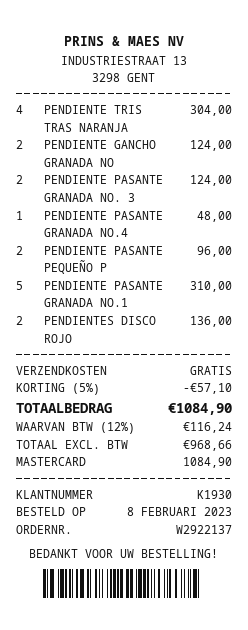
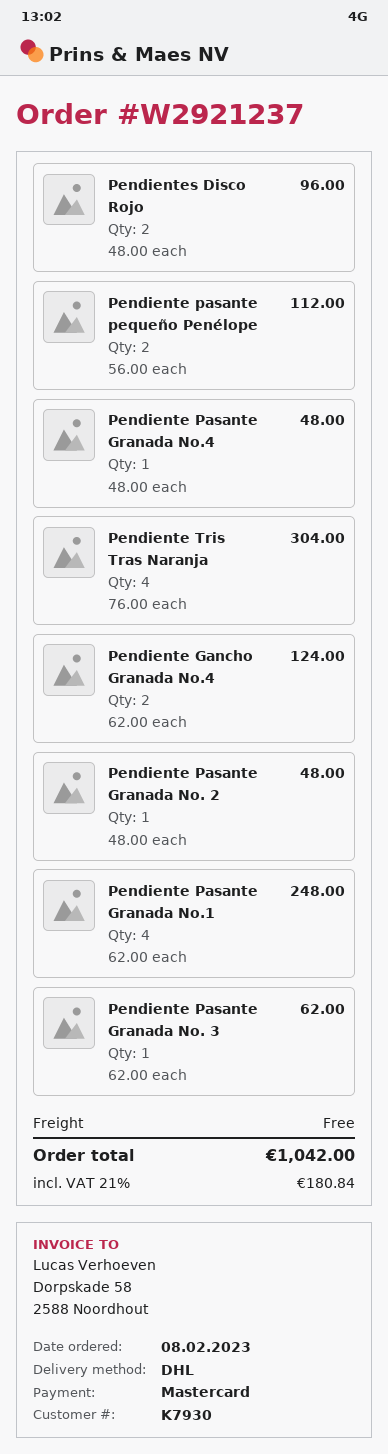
order number: W2922137 -> W2921237
customer number: K1930 -> K7930
PENDIENTE PASANTE GRANADA NO. 3: 2 for 124.00 -> 1 for 62.00
PENDIENTE PASANTE PEQUEÑO P: 2 for 96.00 -> 2 for 112.00
PENDIENTE PASANTE GRANADA NO.1: 5 for 310.00 -> 4 for 248.00
PENDIENTES DISCO ROJO: 2 for 136.00 -> 2 for 96.00
Pendiente Pasante Granada No. 2: none -> 1 for 48.00
discount: 5% = 57.10 -> none
tax: 12% = 116.24 -> 21% = 180.84
total: 1084.90 -> 1042.00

┄┄┄┄┄┄

__Task__.
Write out the lines of the listing from the one with "PENDIENTE PASANTE PEQUEÑO" to the very end, inclusive, exactly as they appear and with nothing added.

__Expected output__.
PENDIENTE PASANTE PEQUEÑO P: 2 for 96.00 -> 2 for 112.00
PENDIENTE PASANTE GRANADA NO.1: 5 for 310.00 -> 4 for 248.00
PENDIENTES DISCO ROJO: 2 for 136.00 -> 2 for 96.00
Pendiente Pasante Granada No. 2: none -> 1 for 48.00
discount: 5% = 57.10 -> none
tax: 12% = 116.24 -> 21% = 180.84
total: 1084.90 -> 1042.00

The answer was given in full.